During full lockdown we were deemed key workers, so we were able to travel county lines. One time we collected three young people from hundreds of miles away who were forcibly groomed to carry drugs. They needed to come home, but they had no way of getting home. 

Mary’s team, working as key workers, mediated in some very violent home invasions between rival young people in Camden borough.

AM: What’s happened since lockdown lifted?

JA: A very quick spike in youth violence. We work tirelessly to achieve impact at schools level and Mary’s work goes on 24/7 and 365 days a year. But young people are carrying knives and not understanding the implications of their actions. We have implemented more trauma-informed workshops in schools, and more bespoke mentoring programmes for referrals to us from local schools and from social workers. Again ‒ all work around prevention.

AM: Going forward, where do you think we are with levels of violence in the areas, and what’s the plan?

JA: Society may get the impression that knife violence has gone down a bit, but youth violence is still out there and continues to grow. More young people carry weapons.

We have twelve case workers trained at the Tavistock and Portland and the Freud Centre in trauma behaviour. We now know how to build strong attachments with adolescents drawn to violent behaviour and gangs, and how to mediate gang situations. Lately, an outreach team was able to talk to a gang outside a school and confiscate a machete and end the problem without violence occurring.

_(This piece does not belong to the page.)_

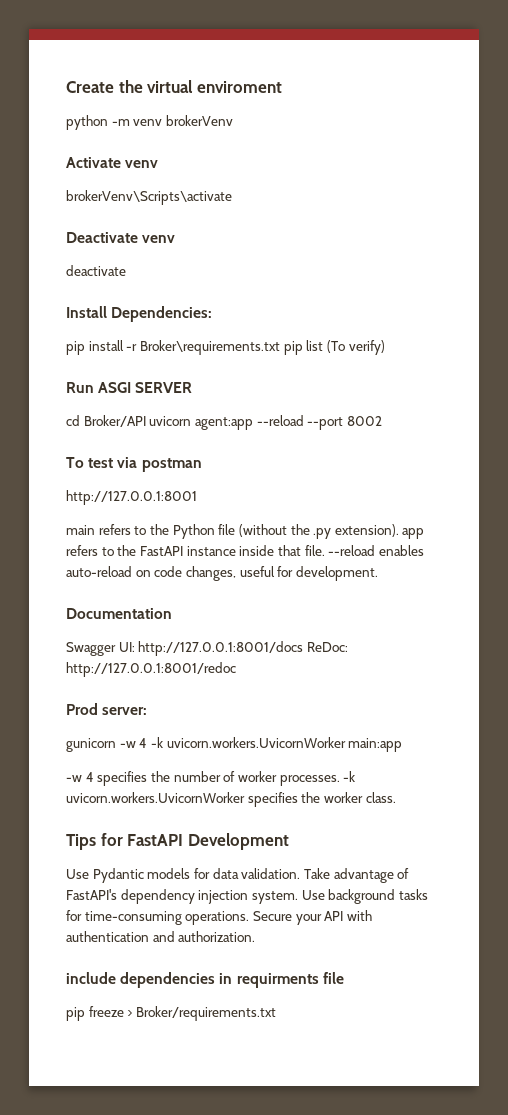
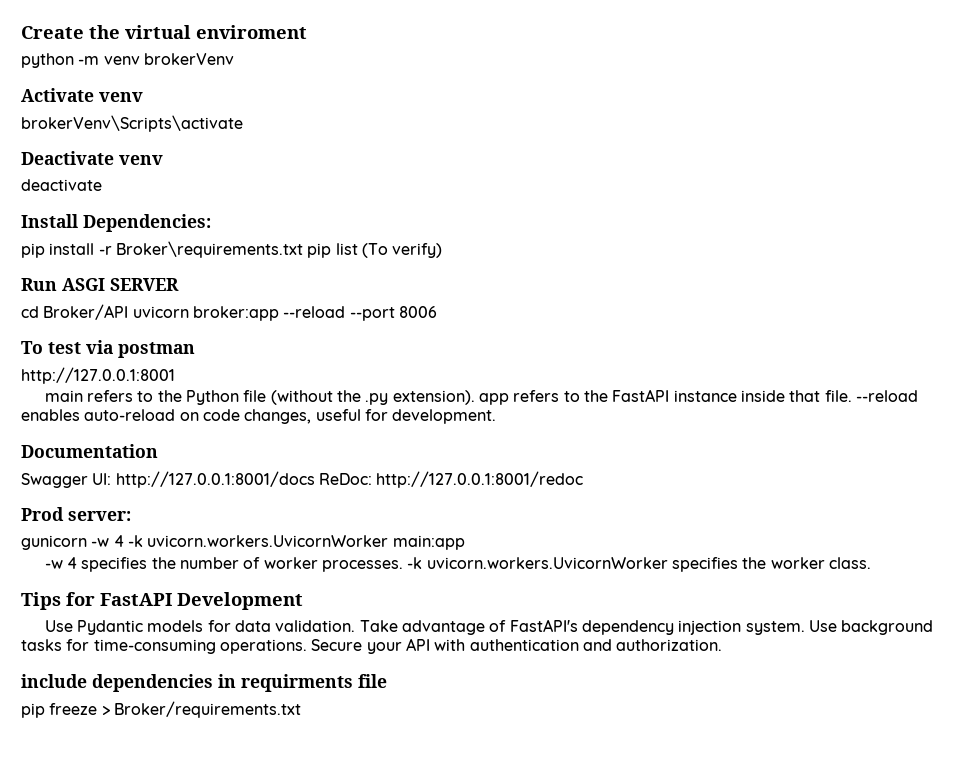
- cd Broker/API uvicorn agent:app --reload --port 8002
+ cd Broker/API uvicorn broker:app --reload --port 8006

AM: Are people controlling the gangs still pushing as hard as ever to recruit kids?

JA: Yes and society will never eradicate crime or drugs ‒ that will always be in our communities. A community is what is going to save the community. It takes a community to save a community. 

Mary’s is here to work with our young people and to create prevention. Also we support young people engaged with the criminal justice system. We say, “We will always continue to work with you. If you get sentenced to prison we will visit and support you. When you come out we’ll help you adjust back into society so you can start to feel accepted and to know you can change your life around.”

Mary’s will continue growing our work to support more young people.

AM: Really great work and congratulations on that. Is there anything else you would like to add?

JA: Thank you to people of our community who are already helping. I definitely see the difference to what this area was seventeen years ago, and even five years ago. However, we would love to have more people supporting and being a part of what we are building here.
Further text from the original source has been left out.